**What needs to be done**
Leaving out all images, write out the records that follow exactly.

Revision comparison data:
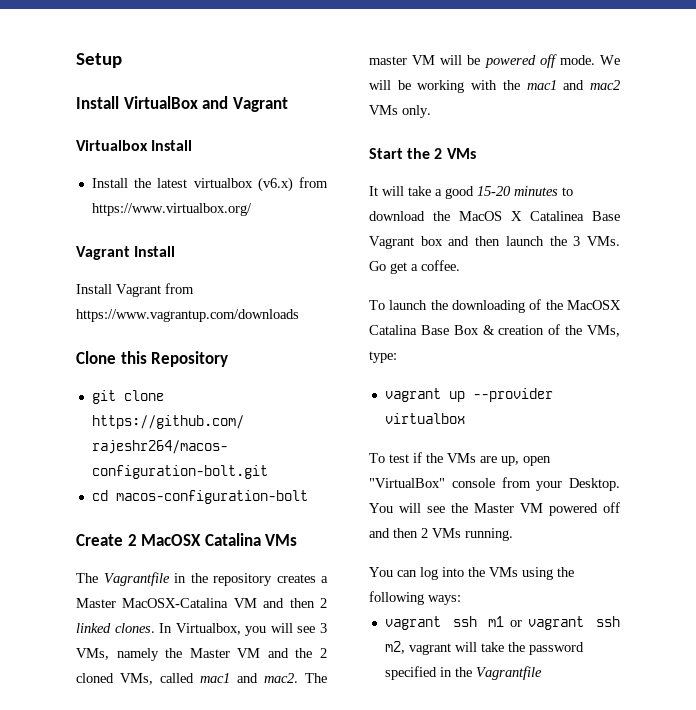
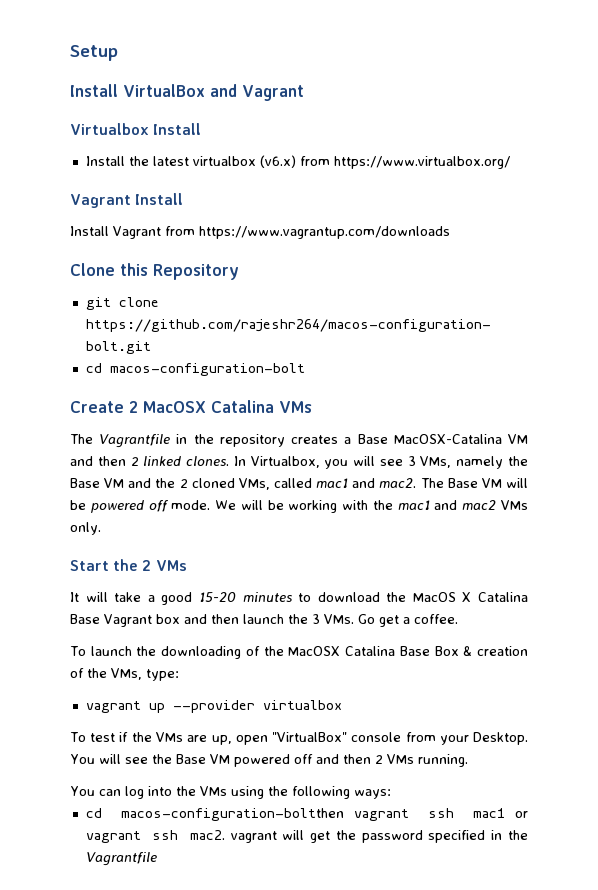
[76,598,116,608] Master -> [357,434,388,444] Base
[189,648,230,658] Master -> [70,478,100,488] Base
[369,56,407,65] master -> [447,478,478,488] Base
[530,211,584,221] Catalinea -> [477,592,528,602] Catalina
[474,503,514,513] Master -> [175,754,206,764] Base
[384,616,505,630] vagrant ssh m1 -> [85,808,506,821] cd macos-configuration-boltthen vagrant ssh mac1
[384,641,405,654] m2, -> [189,830,225,840] mac2.
[480,642,504,652] take -> [310,831,331,843] get

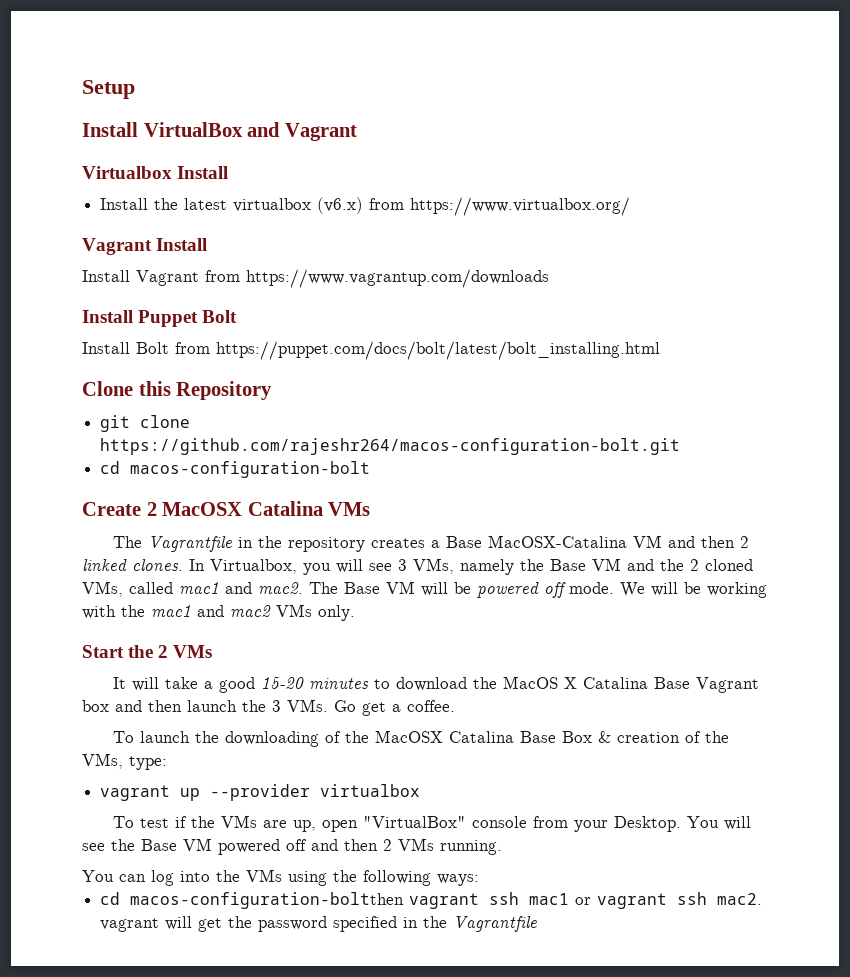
(450, 232) none -> [82,310,238,327] [82,341,660,360] // Install Puppet Bolt // Install Bolt from https://puppet.com/docs/bolt/latest/bolt_installing.html

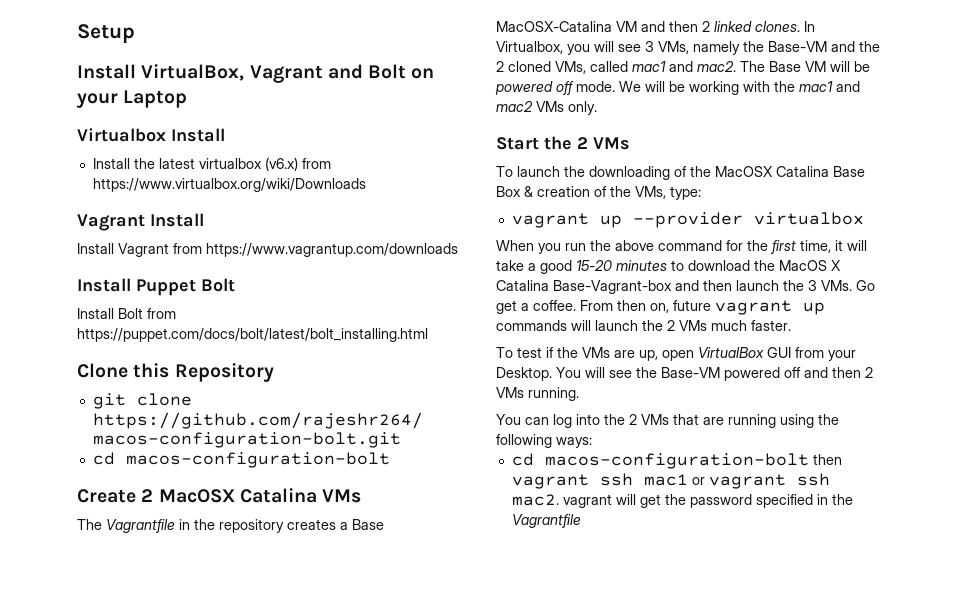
[143,122,357,141] VirtualBox and Vagrant -> [141,64,435,83] [77,90,188,108] VirtualBox, Vagrant and Bolt on your Laptop
[410,197,631,216] https://www.virtualbox.org/ -> [92,178,366,192] https://www.virtualbox.org/wiki/Downloads
[550,558,621,571] Base VM -> [768,41,827,52] Base-VM
[113,676,760,693] [82,699,455,716] // It will take a good 15-20 minutes to download the MacOS X Catalina Base Vagrant box and then launch the 3 VMs. Go get a coffee. -> (630, 143) none
(421, 790) none -> [496,240,867,254] [496,260,841,274] [496,280,875,294] [496,300,825,315] [496,320,791,331] // When you run the above command for the first time, it will take a good 15-20 minutes to download the MacOS X Catalina Base-Vagrant-box and then launch the 3 VMs. Go get a coffee. From then on, future vagrant up commands will launch the 2 VMs much faster.
[363,816,528,828] "VirtualBox" console -> [698,347,791,358] VirtualBox GUI
[141,838,212,851] Base VM -> [661,367,720,378] Base-VM
[246,869,282,882] VMs -> [629,414,776,428] 2 VMs that are running
[130,892,405,909] macos-configuration-boltthen -> [544,453,842,469] macos-configuration-bolt then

**Worked solution**
[76,598,116,608] Master -> [357,434,388,444] Base
[189,648,230,658] Master -> [70,478,100,488] Base
[369,56,407,65] master -> [447,478,478,488] Base
[530,211,584,221] Catalinea -> [477,592,528,602] Catalina
[474,503,514,513] Master -> [175,754,206,764] Base
[384,616,505,630] vagrant ssh m1 -> [85,808,506,821] cd macos-configuration-boltthen vagrant ssh mac1
[384,641,405,654] m2, -> [189,830,225,840] mac2.
[480,642,504,652] take -> [310,831,331,843] get

(450, 232) none -> [82,310,238,327] [82,341,660,360] // Install Puppet Bolt // Install Bolt from https://puppet.com/docs/bolt/latest/bolt_installing.html

[143,122,357,141] VirtualBox and Vagrant -> [141,64,435,83] [77,90,188,108] VirtualBox, Vagrant and Bolt on your Laptop
[410,197,631,216] https://www.virtualbox.org/ -> [92,178,366,192] https://www.virtualbox.org/wiki/Downloads
[550,558,621,571] Base VM -> [768,41,827,52] Base-VM
[113,676,760,693] [82,699,455,716] // It will take a good 15-20 minutes to download the MacOS X Catalina Base Vagrant box and then launch the 3 VMs. Go get a coffee. -> (630, 143) none
(421, 790) none -> [496,240,867,254] [496,260,841,274] [496,280,875,294] [496,300,825,315] [496,320,791,331] // When you run the above command for the first time, it will take a good 15-20 minutes to download the MacOS X Catalina Base-Vagrant-box and then launch the 3 VMs. Go get a coffee. From then on, future vagrant up commands will launch the 2 VMs much faster.
[363,816,528,828] "VirtualBox" console -> [698,347,791,358] VirtualBox GUI
[141,838,212,851] Base VM -> [661,367,720,378] Base-VM
[246,869,282,882] VMs -> [629,414,776,428] 2 VMs that are running
[130,892,405,909] macos-configuration-boltthen -> [544,453,842,469] macos-configuration-bolt then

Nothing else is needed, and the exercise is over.